A corridor of rain and thunderstorms will stretch from the Rocky Mountains to the Great Lakes through midweek, bringing the threat of travel delays and flooding.
The showers and storms will focus along a boundary separating hot, humid air over the southern Plains and cooler, fall-like conditions over the northern Plains.
"As heat returns from the south and climbs over reluctant cool air to the north, showers and thunderstorms will break out all the way from Colorado and Wyoming to Illinois and Wisconsin at midweek," said AccuWeather.com Chief Meteorologist Elliot Abrams.
The storms will cut into the heat over southern Ontario, southeastern Michigan and northern Ohio.
Travel delays should be anticipated across this zone through at least Wednesday, which includes the cities of Omaha, Nebraska; Kansas City, Missouri; Des Moines, Iowa; Denver; Chicago; Detroit and Toronto.
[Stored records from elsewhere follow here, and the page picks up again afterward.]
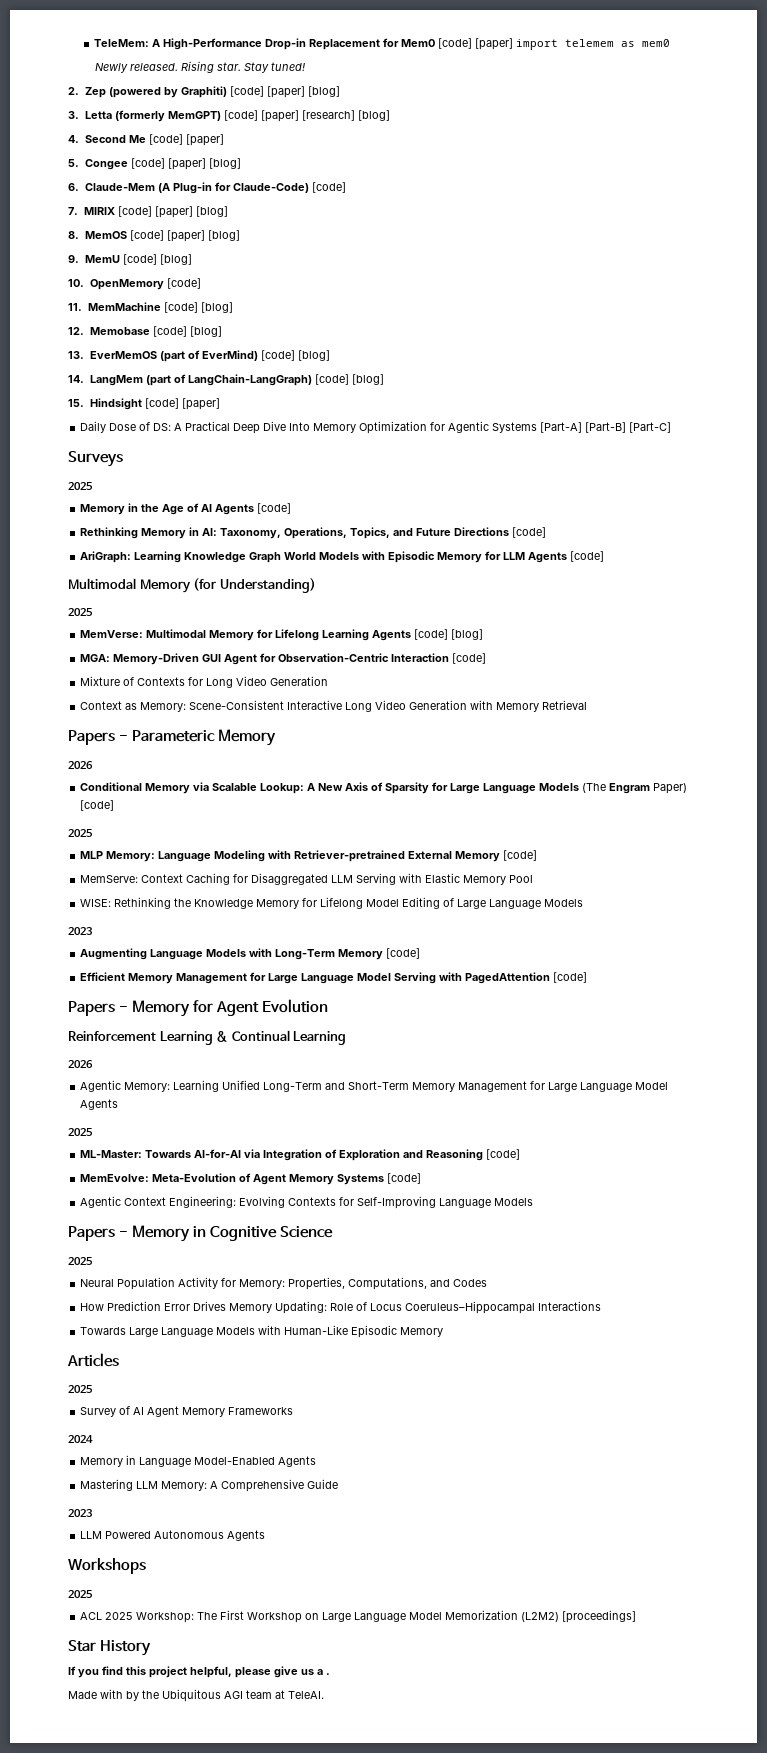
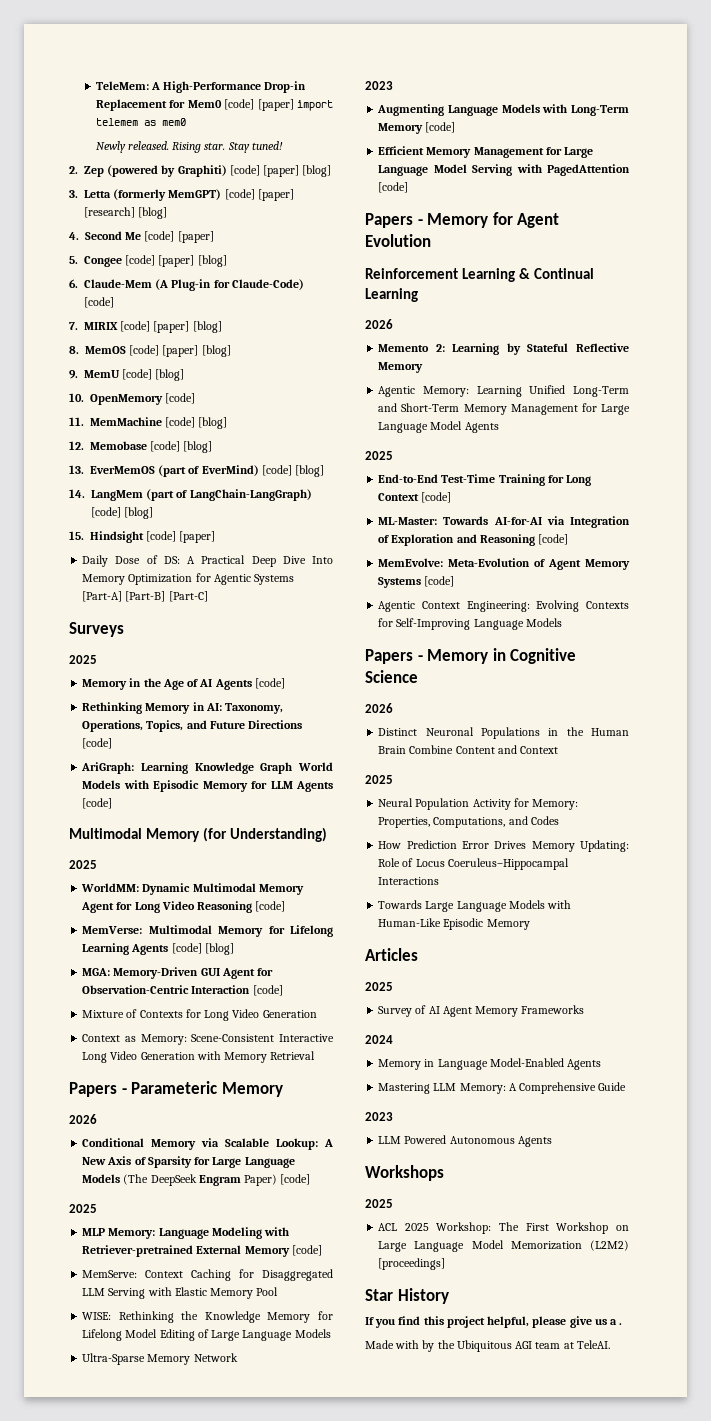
+ WorldMM: Dynamic Multimodal Memory Agent for Long Video Reasoning [code]
- Conditional Memory via Scalable Lookup: A New Axis of Sparsity for Large Language Models (The Engram Paper) [code]
+ Conditional Memory via Scalable Lookup: A New Axis of Sparsity for Large Language Models (The DeepSeek Engram Paper) [code]
+ Ultra-Sparse Memory Network
+ Memento 2: Learning by Stateful Reflective Memory
+ End-to-End Test-Time Training for Long Context [code]
  Papers - Memory in Cognitive Science
+ 2026
+ Distinct Neuronal Populations in the Human Brain Combine Content and Context

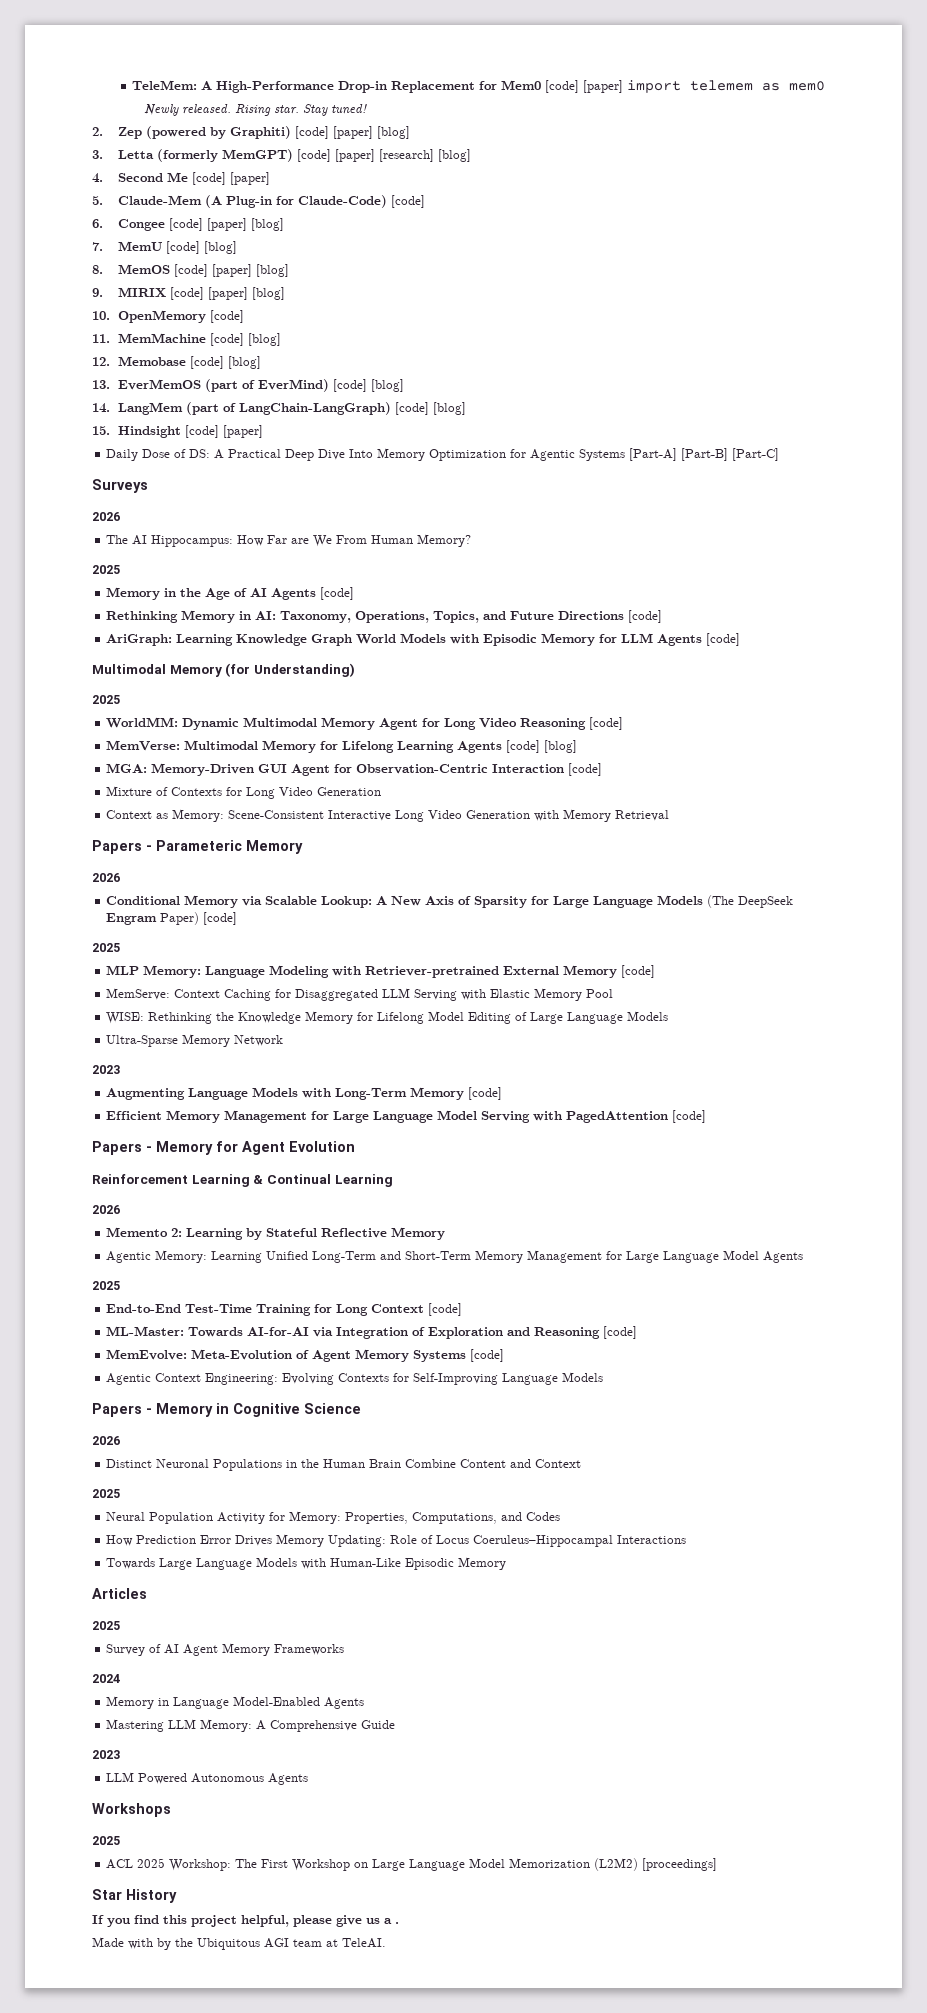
- 5. Congee [code] [paper] [blog]
- 6. Claude-Mem (A Plug-in for Claude-Code) [code]
+ 5. Claude-Mem (A Plug-in for Claude-Code) [code]
- 7. MIRIX [code] [paper] [blog]
+ 6. Congee [code] [paper] [blog]
+ 7. MemU [code] [blog]
- 9. MemU [code] [blog]
+ 9. MIRIX [code] [paper] [blog]
  Surveys
+ 2026
+ The AI Hippocampus: How Far are We From Human Memory?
The moisture-rich air from the south will help to fuel drenching downpours along this boundary. It is also possible for some stronger storms to develop and produce incidents of localized hail and gusty winds.
Blinding downpours will be the primary threat, however, and can result in temporary ground stoppages at airports and road closures due to flooding.
Slowed traffic and delays should be expected along portions of Interstate 29, as well as long stretches of I-70, I-80 and I-90 as the soaking showers and thunderstorms move through.
If you plan to travel across the areas to be impacted by the showers and storms, you should allow extra time to reach your destination to compensate for poor visibility and soaked roadways.
Not all of the impacts that the showers and thunderstorms bring will be negative. Rain that falls over this area will help to lessen the ongoing drought gripping the southern Plains.
As much as 2 to 4 inches of rain may fall over an area stretching from northeastern Colorado to western Iowa through Thursday with locally up to 6 inches possible.
Unfortunately, the heaviest rain looks to miss the areas being affected the most by the drought, such as northern Texas and western Oklahoma.
Later in the week, the zone of showers and thunderstorms is expected to shift eastward slowly away from the Rockies and dissolve over the Midwest.
While not expected to reach the I-95 corridor, spotty showers and thunderstorms will still make people reach for their umbrellas from Dallas to Chicago and eastward to Detroit and Pittsburgh to close out the week.
During the the Labor Day weekend, showers and storms are forecast to re-fire from Texas to Michigan and could disrupt outdoor plans and slow travel.